Et jamais nous n’avons su à qui appartenait cette tresse.
Si le Temps avait une langue pour exprimer comment nous avons égaré de tant de beautés, comment nous avons vécu des instants inoubliables et que nous les avons poussés dans les profondeurs de nos mémoires… Maintenant, en restant en tête-à-tête avec nous-mêmes, reviennent en essaims, dans notre esprit, ces souvenirs que nous avons voulu oublier, que nous voudrions revivre aujourd’hui, mais dont les sensations ne reviendront jamais.
Dans le chaos de la vie, projetés dans tous les sens, nous pensons que nous ne perdrons jamais nos camarades de route.

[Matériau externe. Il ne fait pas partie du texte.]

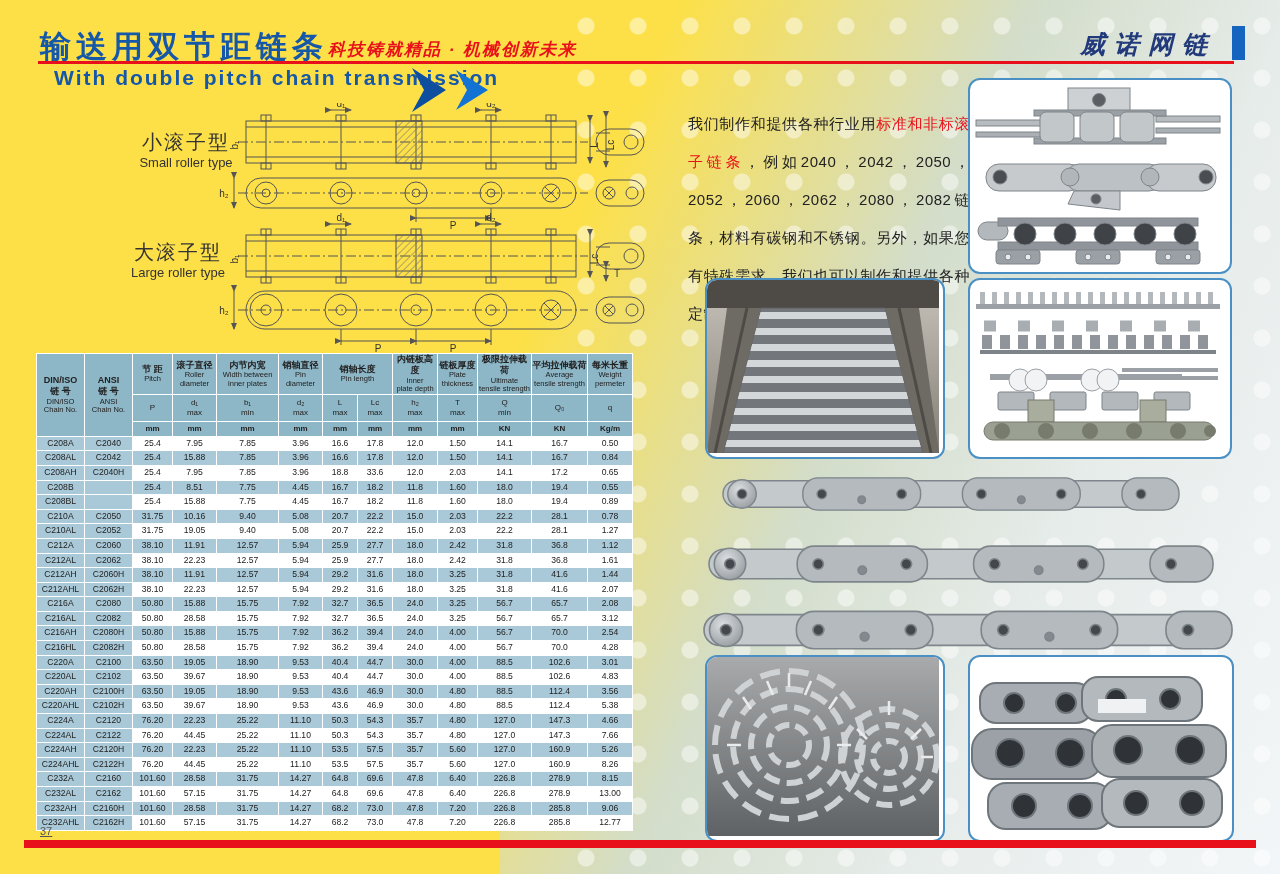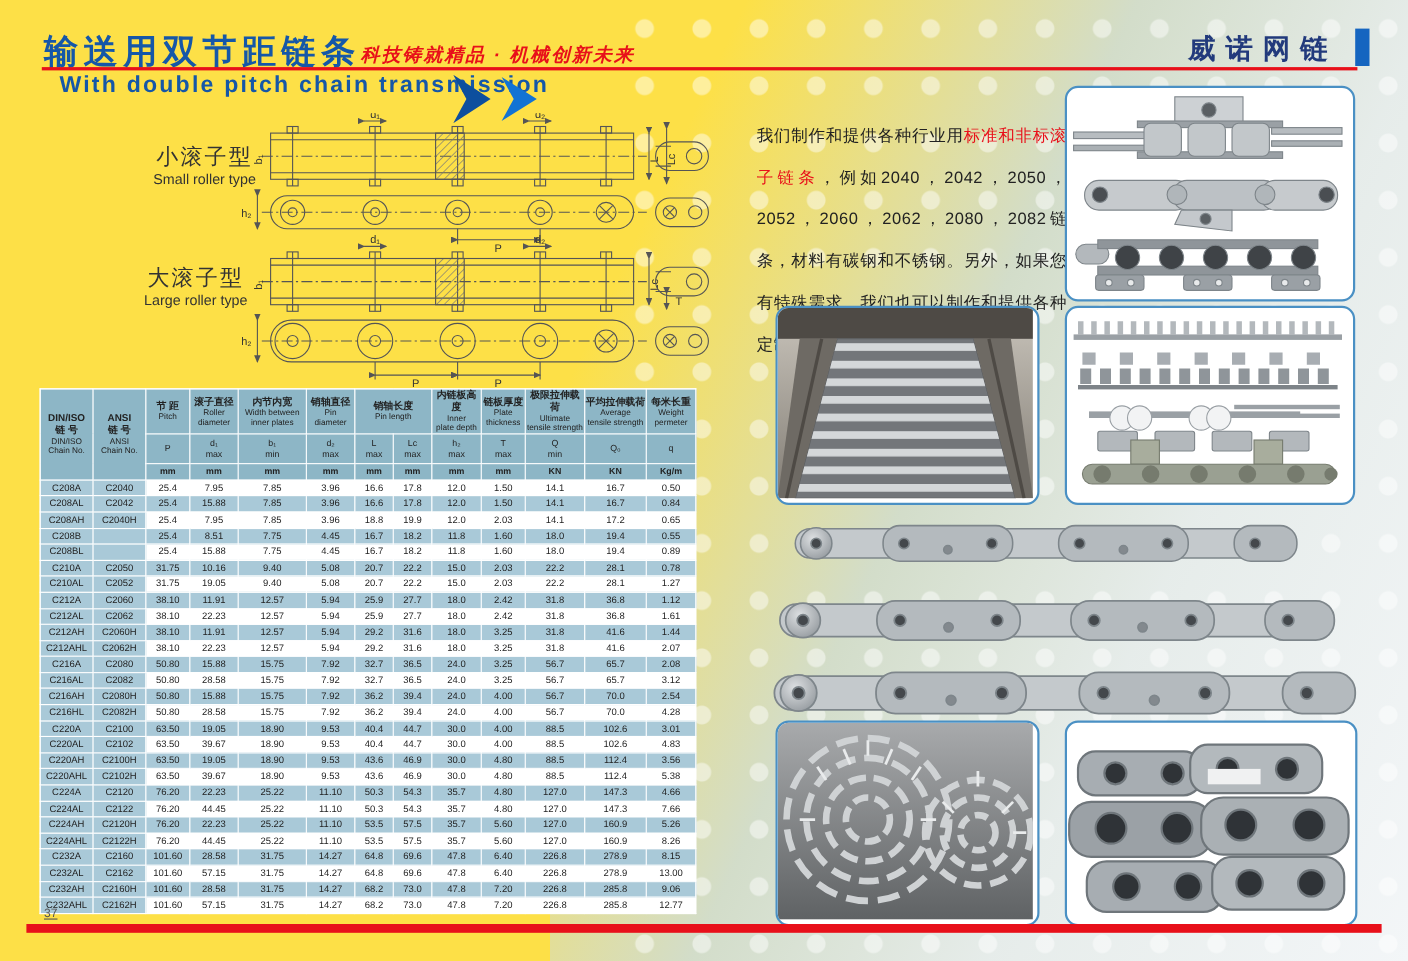--- a/index.html
+++ b/index.html
@@ -18,7 +18,7 @@
   .slogan{left:328px;top:38px;font-size:17px;font-weight:bold;font-style:italic;color:#e8101a;letter-spacing:2px;text-align:center;}
   .rule-top{left:38px;top:61px;width:1196px;height:3px;background:#e8101a;}
   .subtitle{left:54px;top:66px;font-size:21px;font-weight:bold;color:#1557a8;letter-spacing:2px;}
-  .logo-text{left:1080px;top:28px;font-size:25px;font-weight:bold;color:#223a7c;letter-spacing:9px;
+  .logo-text{left:1080px;top:28px;font-size:25px;font-weight:bold;font-style:italic;color:#223a7c;letter-spacing:9px;
              font-family:"DejaVu Serif","Liberation Serif",serif;}
   .logo-bar{left:1232px;top:26px;width:13px;height:34px;background:#1565c0;}
   

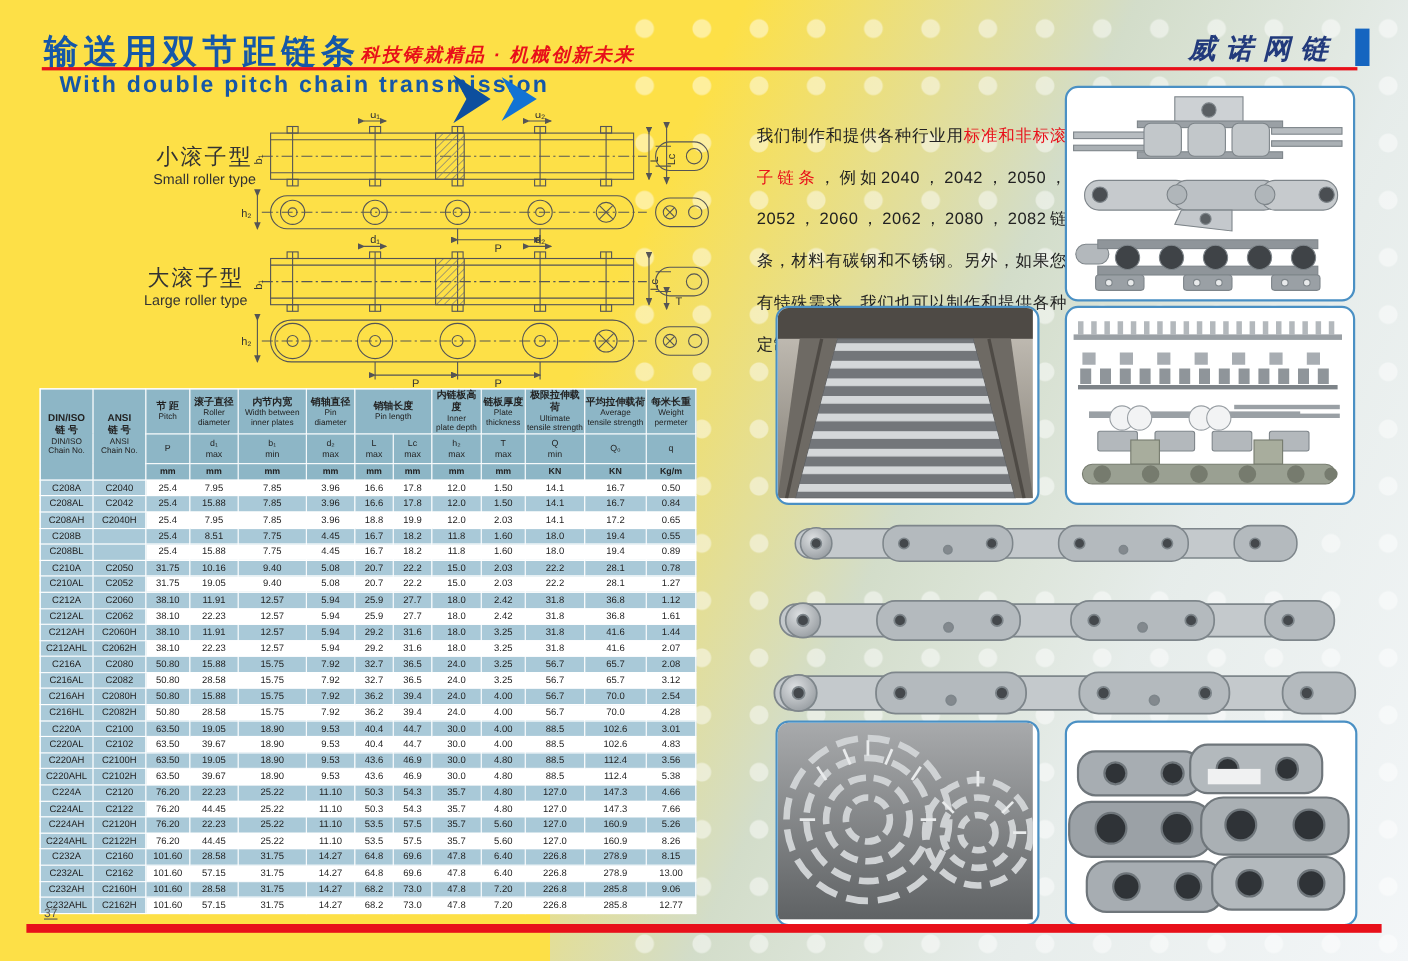--- a/index.html
+++ b/index.html
@@ -377,7 +377,7 @@
             <td>7.85</td>
             <td>3.96</td>
             <td>18.8</td>
-            <td>19.9</td>
+            <td>33.6</td>
             <td>12.0</td>
             <td>2.03</td>
             <td>14.1</td>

Par la suite, en nous heurtant à la réalité, telle à une montagne de glace, nous comprenons qu’en vérité nous préservons nos espoirs dans leurs sourires. Et que chaque instant est si important…
Aujourd’hui, en traversant cette crise de la perte du monde, comme disait une amie, “il faut profiter de cette période pour que chacunE retrouve son soi-même”. Loin de l’individualisme, les retrouvailles avec notre propre réalité. Ainsi, nous comprendrons peut être, que la camaraderie est le cadeau le plus précieux qui nous est offert.

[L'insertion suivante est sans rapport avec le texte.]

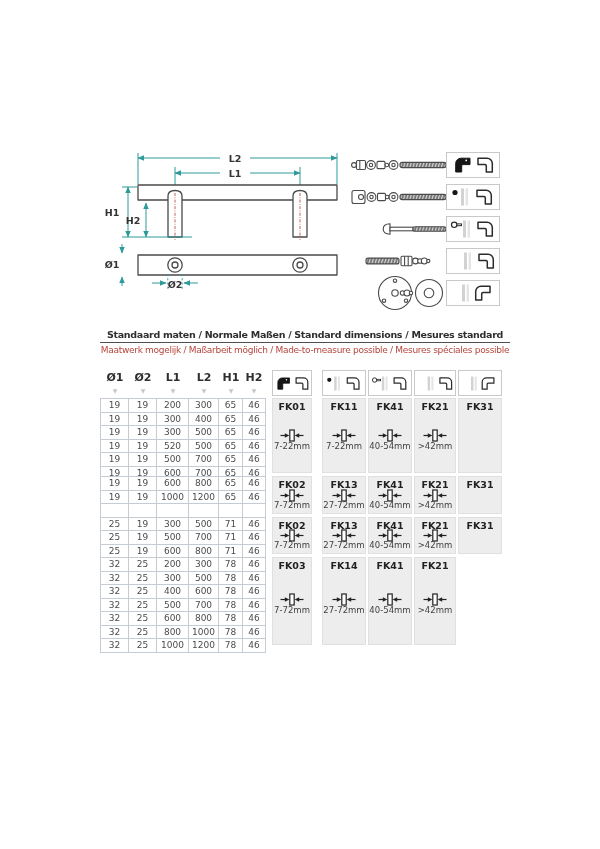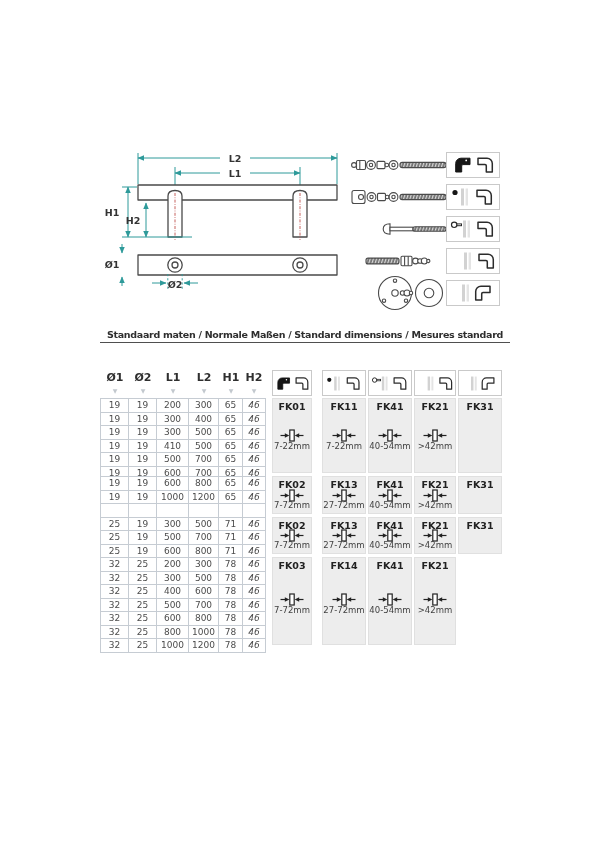--- a/index.html
+++ b/index.html
@@ -182,6 +182,7 @@
   <div id="stdhead">
     <div class="t1">Standaard maten / Normale Maßen / Standard dimensions / Mesures standard</div>
     <hr class="rule">
+    <div class="t2">Maatwerk mogelijk / Maßarbeit möglich / Made-to-measure possible / Mesures spéciales possible</div>
   </div>
 
   <div id="footer">03-2010</div>

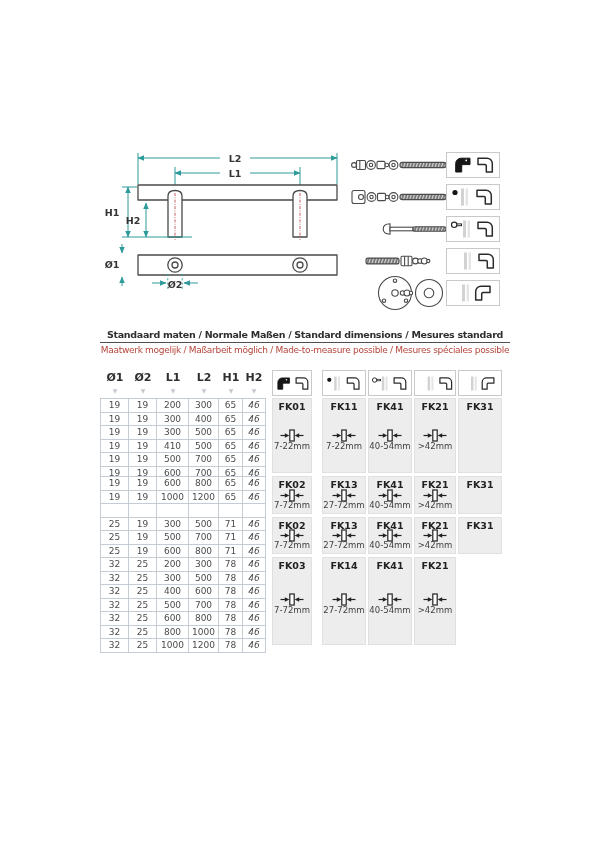--- a/index.html
+++ b/index.html
@@ -25,7 +25,7 @@
   .trow:last-child{border-bottom:none;}
   .tcell{height:12.5px;line-height:12.5px;font-size:9px;text-align:center;color:#4c4c4c;
          border-right:1px solid var(--cellb);box-sizing:border-box;}
-  .tcell:last-child{border-right:none;font-style:italic;}
+  .tcell:last-child{border-right:none;}
   .iconbox{position:absolute;background:#fff;border:1px solid #c9c9c9;box-sizing:border-box;
            display:flex;align-items:center;justify-content:center;}
   .fkpanel{position:absolute;background:var(--panel);border:1px solid #e0e0e0;box-sizing:border-box;}

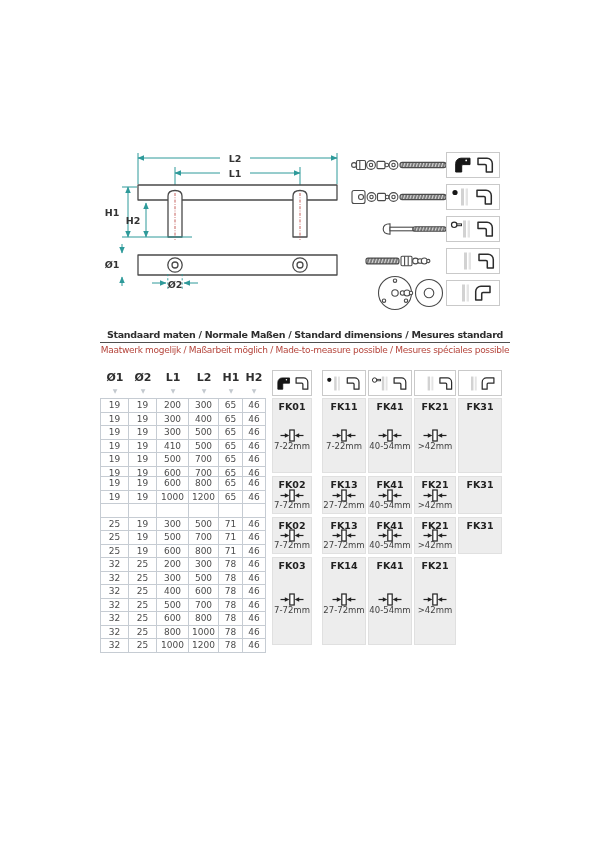--- a/index.html
+++ b/index.html
@@ -295,7 +295,7 @@
       <div class="trow">
         <div class="tcell" style="width:28px">19</div>
         <div class="tcell" style="width:28px">19</div>
-        <div class="tcell" style="width:32px">410</div>
+        <div class="tcell" style="width:32px">520</div>
         <div class="tcell" style="width:30px">500</div>
         <div class="tcell" style="width:24px">65</div>
         <div class="tcell" style="width:22px">46</div>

Même séparéEs par des falaises, nous n’oublions pas le parfum des cheveux de l’amiE, son sourire, ses convictions, son innocence limpide, ni l’ardeur de son cœur.
Je vois presque que tu me dis, avec une colère malicieuse sur ton visage “tu es devenue si sentimentale”. Ah ! ma camarade, nous embrassons tous les sentiments, comme les quatre saisons de Farid Farjad2.
Je sais que tu reviendras dans mes rêves, avec tes regards qui transfigurent la tristesse en sourires, jusqu’à ce que je retrouve ta natte que tu as laissée derrière toi, et que je respire profondément son parfum, avant de la laisser aller dans les eaux du Tigre.
Harika Peker
Image à la Une : La natte d’une femme yézidie qui a rejoint le combat, après la mort de son fiancé.